AU wants dialogue for a peaceful Africa


MALAWI-BASED African Union (AU) regional delegate for Southern Africa Development Community and the Common Market for Eastern and Southern Africa has said dialogue is a better way of building peace in any community.

The delegate, Auguste Ngomo, said no country can achieve peaceful existence using war. He was speaking in Lilongwe on Thursday during an interaction on responsibilities in building peaceful communities through dialogue, mutual understanding and respect.

“Mutual respect and dialogue are important attributes in building peaceful communities and need to be encouraged. The African Union knows that Malawi is a peaceful country but we need to encourage people to do more discussion on various misunderstandings and issues affecting them. Dialogue doesn’t make sense if you don’t discuss,” Ngomo said.


Ramazan Saban, executive director for Golden Mile Dialogue Society, which organised the interaction, said a community where people have respect for each other and engage in constructive dialogue is likely to achieve peaceful co-existence.

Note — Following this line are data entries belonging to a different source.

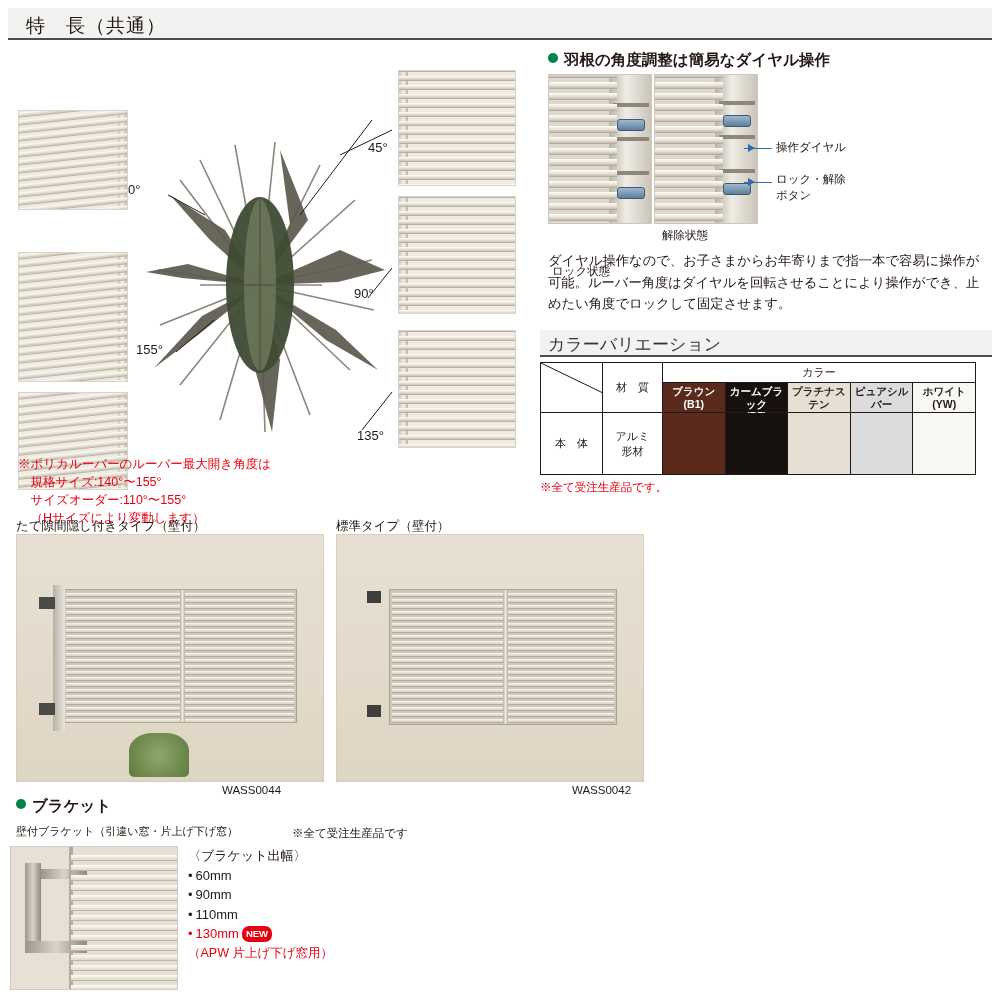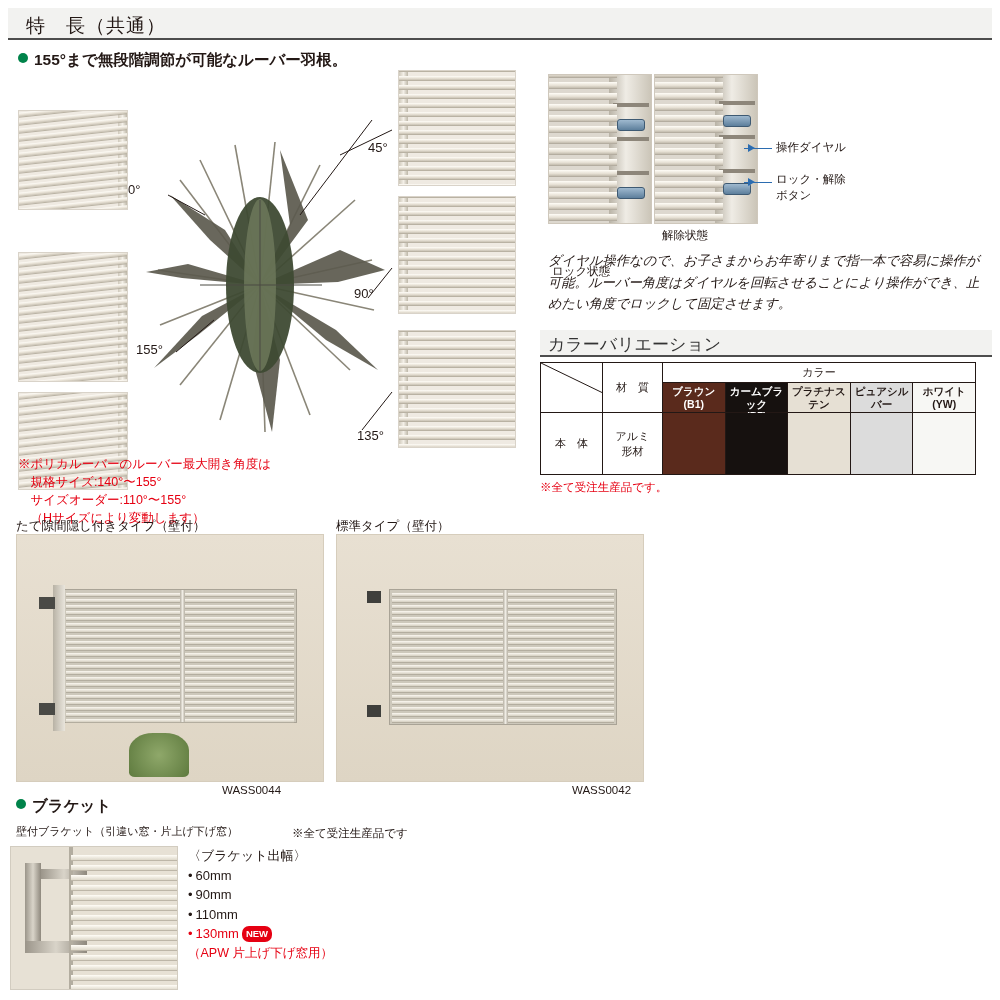--- a/index.html
+++ b/index.html
@@ -171,7 +171,6 @@
     <span>特　長（共通）</span>
   </div>
 
-  <div id="leftHead" class="bullet-head">155°まで無段階調節が可能なルーバー羽根。</div>
 
   <div class="louver-photo tilt" id="photoA">
     <div class="frame-strip" style="right:0;"></div>

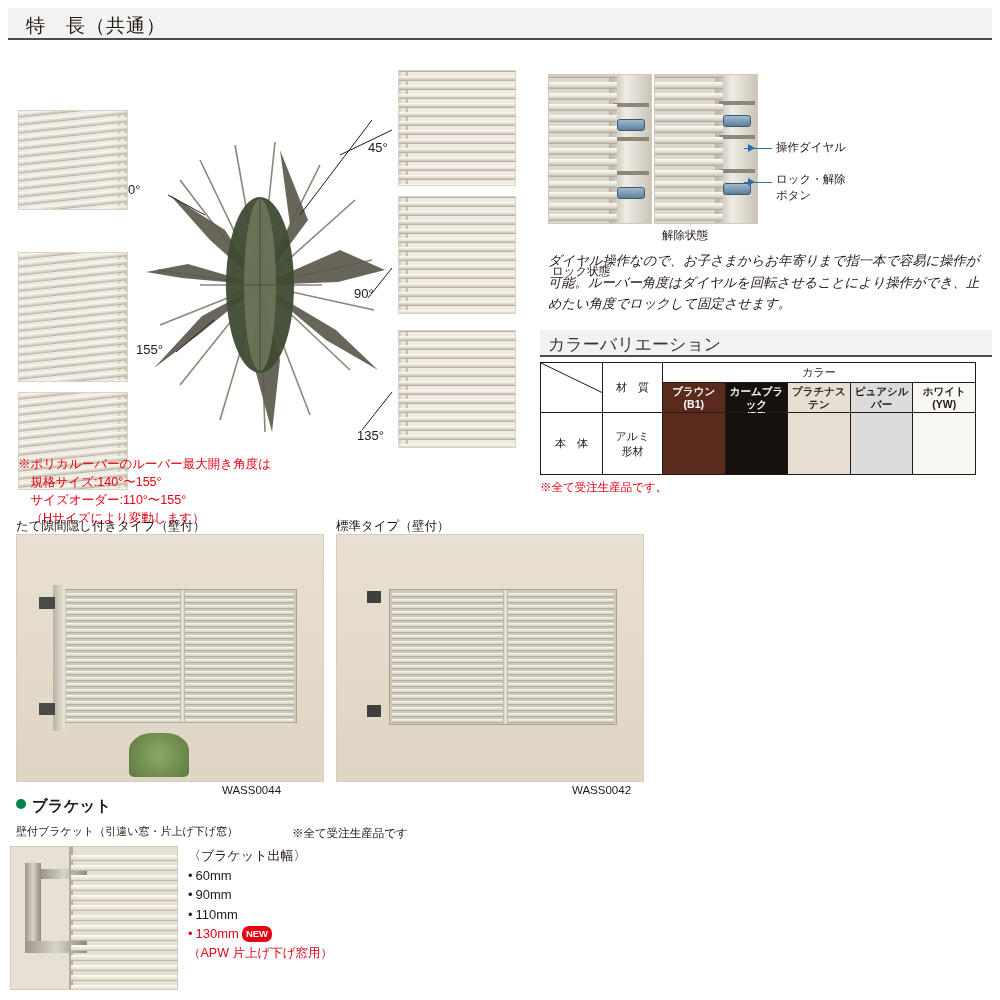--- a/index.html
+++ b/index.html
@@ -335,6 +335,7 @@
 
   <div class="note-red" id="leftNote">※ポリカルーバーのルーバー最大開き角度は<br>　規格サイズ:140°〜155°<br>　サイズオーダー:110°〜155°<br>　（Hサイズにより変動します）</div>
 
+  <div id="rightHead" class="bullet-head">羽根の角度調整は簡易なダイヤル操作</div>
 
   <div id="dialPhotoWrap">
     <div class="dial-photo" id="dialPhoto1">

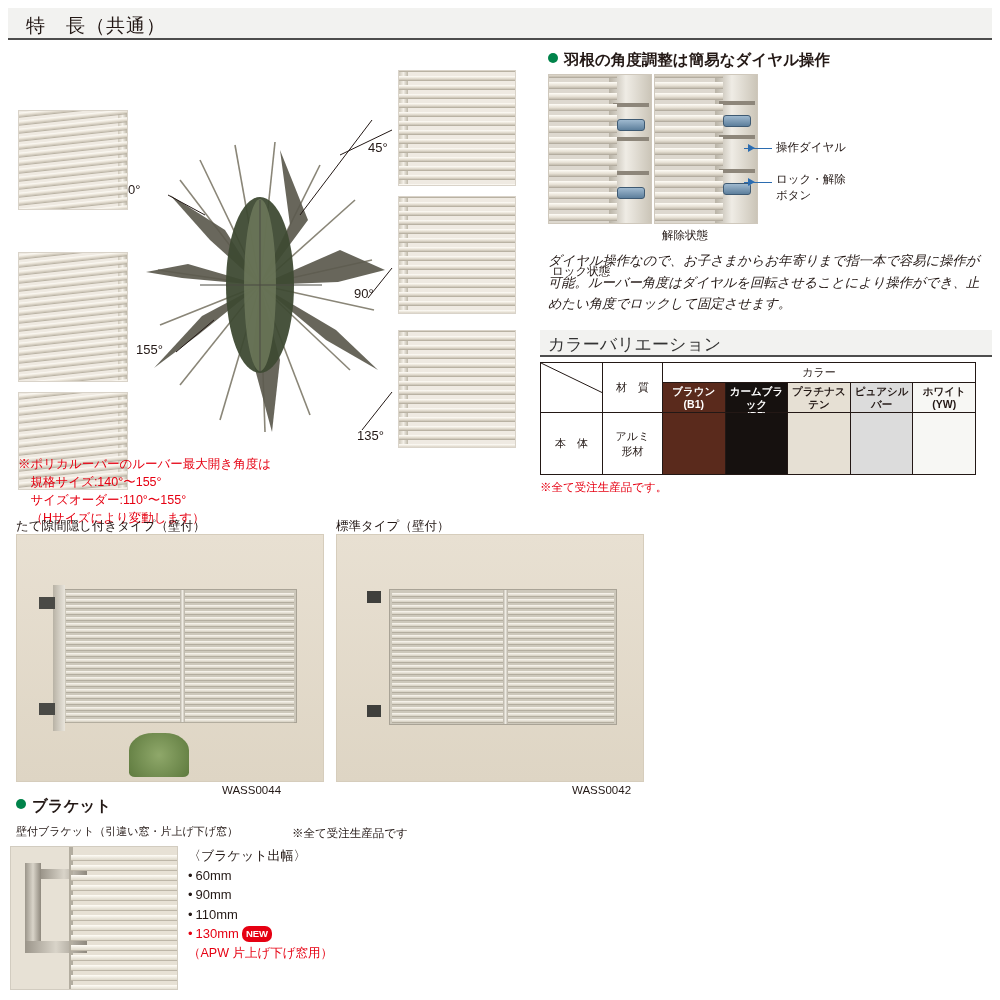--- a/index.html
+++ b/index.html
@@ -100,7 +100,7 @@
   #capRelease { position:absolute; left:662px; top:228px; font-size:11.5px; }
 
   #dialText { position:absolute; left:548px; top:250px; width:440px;
-    font-size:13.3px; line-height:1.62; color:#231815;font-style:italic; }
+    font-size:13.3px; line-height:1.62; color:#231815; }
 
   
   #colorTitleBar {

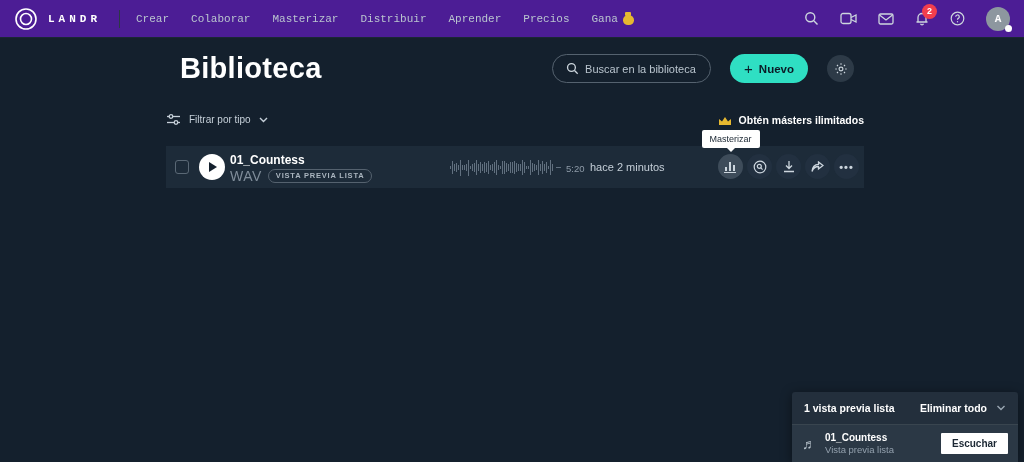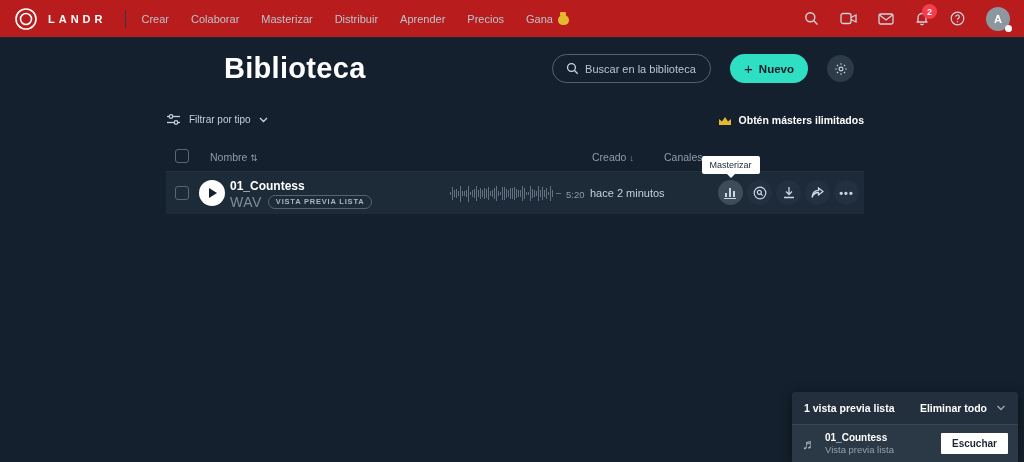--- a/index.html
+++ b/index.html
@@ -11,8 +11,9 @@
   
   .topnav {
     position:absolute; top:0; left:0; width:1024px; height:38px;
-    background:#b91c1c; display:flex; align-items:center; padding:0 14px;
+    background:#4c1d95; display:flex; align-items:center; padding:0 14px;
     border-bottom:1px solid #1a2734;
+    font-family:Liberation Mono, monospace;
   }
   .brand { display:flex; align-items:center; gap:10px; }
   .brand-name { font-size:11px; letter-spacing:4px; font-weight:700; color:#fff; }

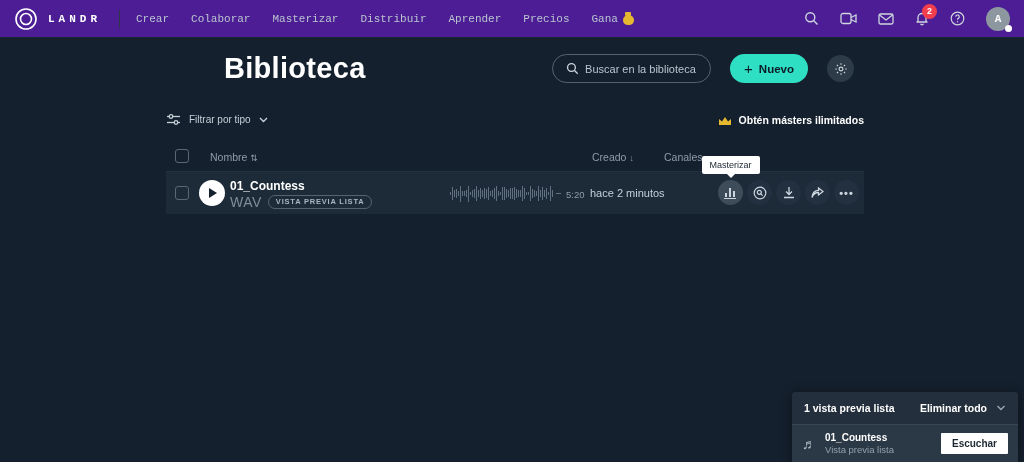--- a/index.html
+++ b/index.html
@@ -39,7 +39,7 @@
   
   .page-header {
     position:absolute; top:52px; left:180px; right:170px;
-    display:flex; align-items:center; justify-content:space-between;margin-left:44px;
+    display:flex; align-items:center; justify-content:space-between;
   }
   .page-title { font-size:29px; font-weight:600; letter-spacing:.3px; }
   .header-controls { display:flex; align-items:center; gap:19px; }

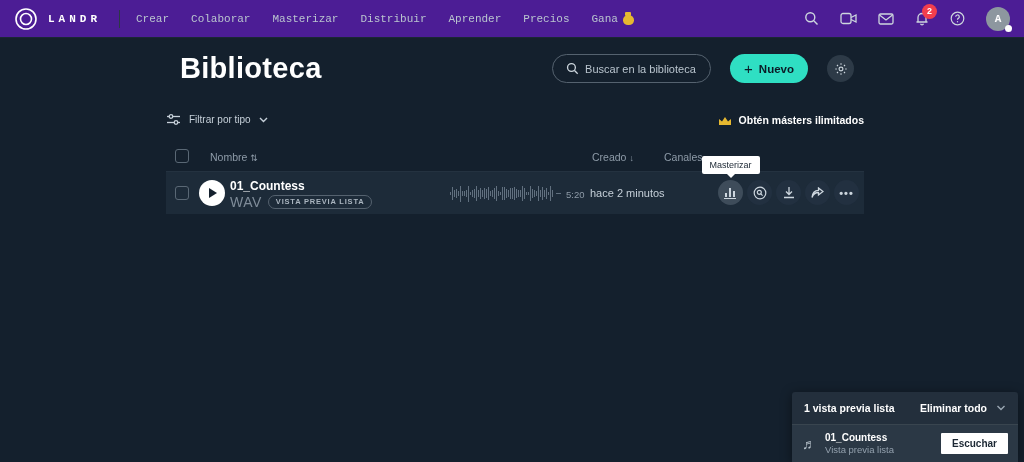--- a/index.html
+++ b/index.html
@@ -259,18 +259,6 @@
 </div>
 
 <div class="table">
-  <div class="thead">
-    <div class="cb"></div>
-    <span class="th-name">
-      <span>Nombre</span><span class="sort-glyph">⇅</span>
-    </span>
-    <span class="th-created">
-      <span>Creado</span><span class="sort-glyph">↓</span>
-    </span>
-    <span class="th-channels">
-      <span>Canales</span>
-    </span>
-  </div>
 
   <div class="row">
     <div class="cb"></div>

“We need to educate our communities to ensure that they value dialogue in their discussions with fellow community members if we are to promote peace in our respective communities,” Saban said.

Senior police officers who were part of the interaction said the Malawi Police Service (MPS) values dialogue and it is for that reason that it has different departments that give community members opportunities of presenting their grievances to police formations.


They mentioned victims support units, aimed at protecting the family, community policing structures, which provide channels for police and community dialogue, professional standard units which aim at protecting society from officers’ unprofessional behaviours and lay visitors scheme which presents an opportunity for communities to censor the police.

National police spokesperson, James Kadadzera, said the interaction has helped the MPS with more knowledge on how to build peace in communities.

“The knowledge gained will improve our way of dealing with communities in our efforts to create safer communities,” Kadadzera said.

In Malawi, misunderstanding and absence of dialogue have led to behaviours such as burning of police infrastructure, strikes and high reports of vandalism in schools, mob justice due to loss of trust in the justice system and fights among rival political parties or factions.